As tensões decorrem de divergências sobre a incorporação dos combatentes das RSF às Forças Armadas, o que levou a milícia a se insurgir. Hemedti tem entre 70 mil e cem mil homens sob seu comando, de acordo com a rede Deutsche Welle (DW), enquanto al-Burhan lidera um efetivo de cerca de 200 mil.

No dia 16 de abril, um domingo, explosões puderam ser ouvidas no centro da capital Cartum, mais precisamente no entorno do quartel-general militar do Sudão e do palácio presidencial, locais estratégicos reivindicados tanto por militares quanto pelas RSF.

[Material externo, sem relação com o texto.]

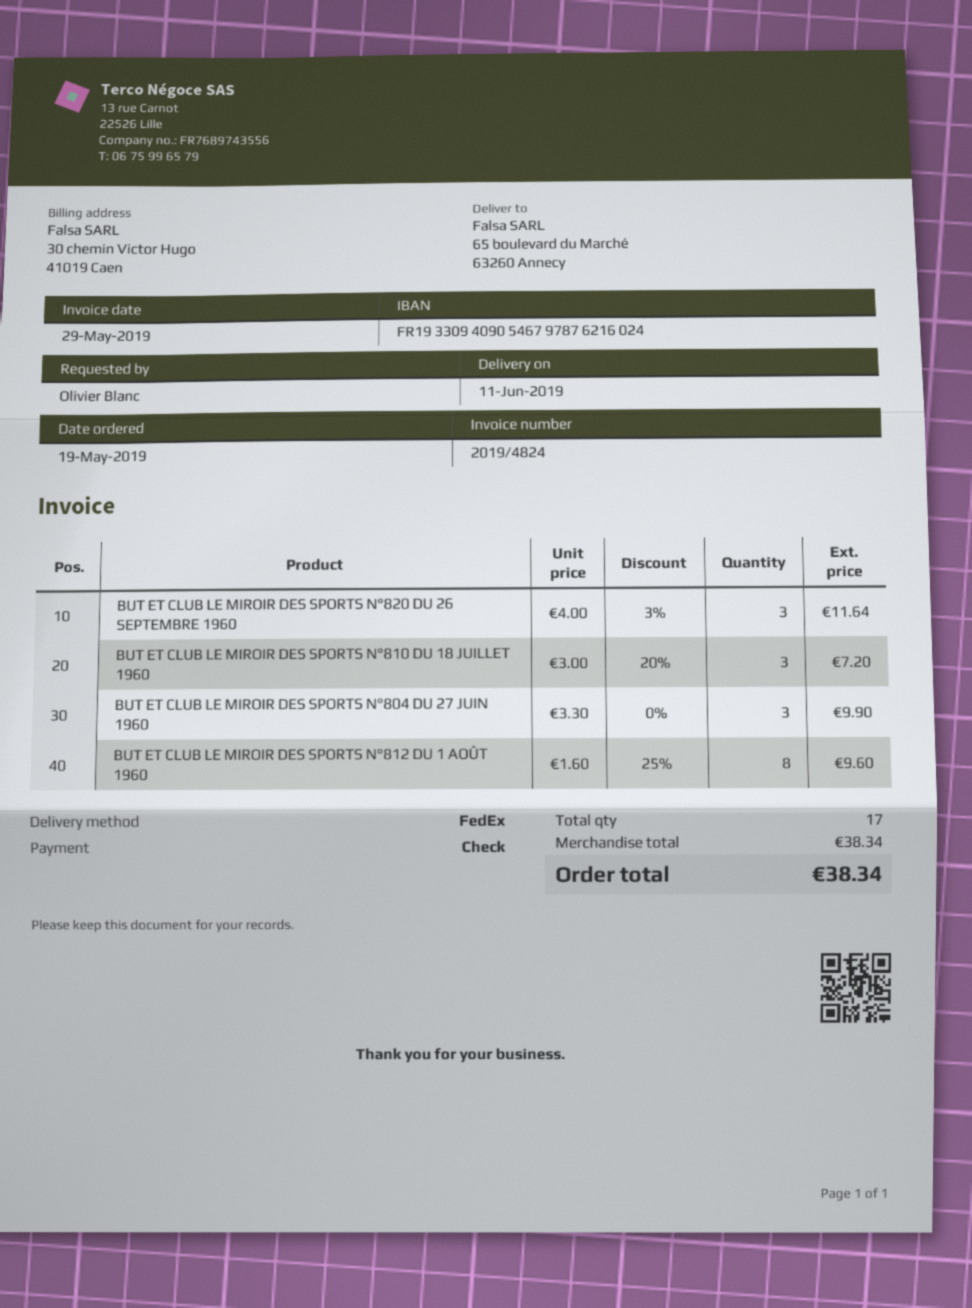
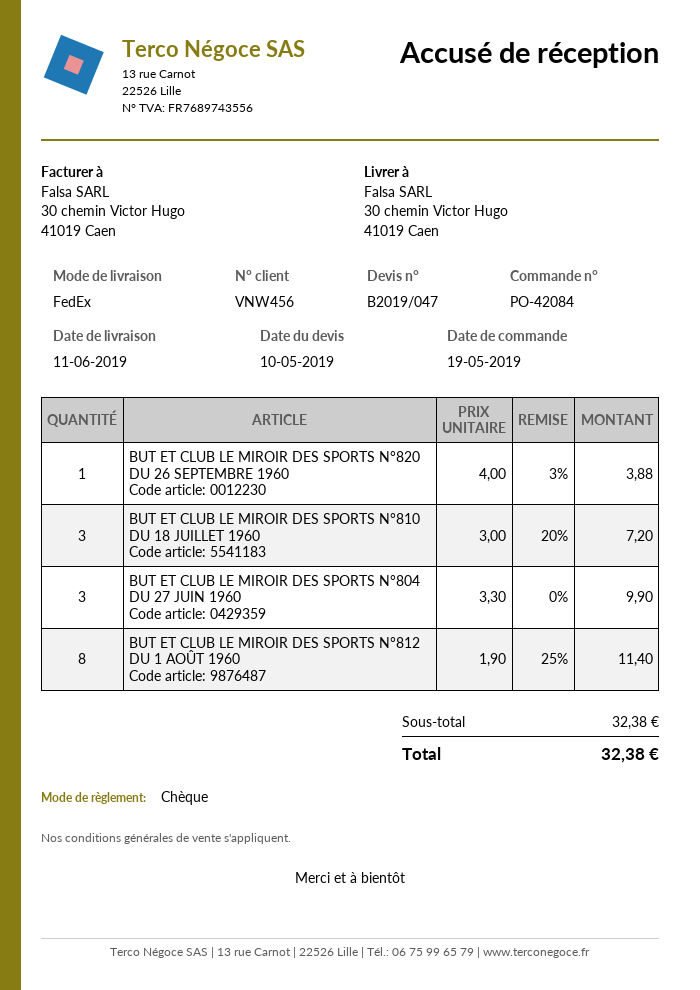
ship to: 65 boulevard du Marché, 63260 Annecy -> 30 chemin Victor Hugo, 41019 Caen
BUT ET CLUB LE MIROIR DES SPORTS N°820 DU 26 SEPTEMBRE 1960: 3 x 4.00 - 3% = 11.64 -> 1 x 4.00 - 3% = 3.88
BUT ET CLUB LE MIROIR DES SPORTS N°812 DU 1 AOÛT 1960: 8 x 1.60 - 25% = 9.60 -> 8 x 1.90 - 25% = 11.40
subtotal: 38.34 -> 32.38
total: 38.34 -> 32.38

O aeroporto internacional da capital, tomado pela milícia, foi bombardeado com civis dentro. Aeronaves foram destruídas, e caças da força aérea sudanesa e tanques foram usados contra os paramilitares.

Embora as SAF sejam mais bem equipadas e em maior número, as RSF são igualmente bem treinadas, o que equilibra as ações. O balanço de forças apenas prolonga as hostilidades e a violência decorrente, com nenhum dos dois lados conseguindo se impor sobre o inimigo.

Desde que o conflito se espalhou, primeiro pela capital, depois por outras regiões, cerca de dez milhões de pessoas foram deslocadas dentro do país, com mais de dois milhões forçadas a cruzar as fronteiras para o exterior. A crise maciça deixou 25 milhões de pessoas necessitando de ajuda humanitária e proteção.

A terrível situação é agravada por uma grave escassez de suprimentos essenciais, já que as entregas de produtos comerciais e de ajuda humanitária foram fortemente restringidas pelos combates e pelos desafios de acesso ao território controlado pelas RSF.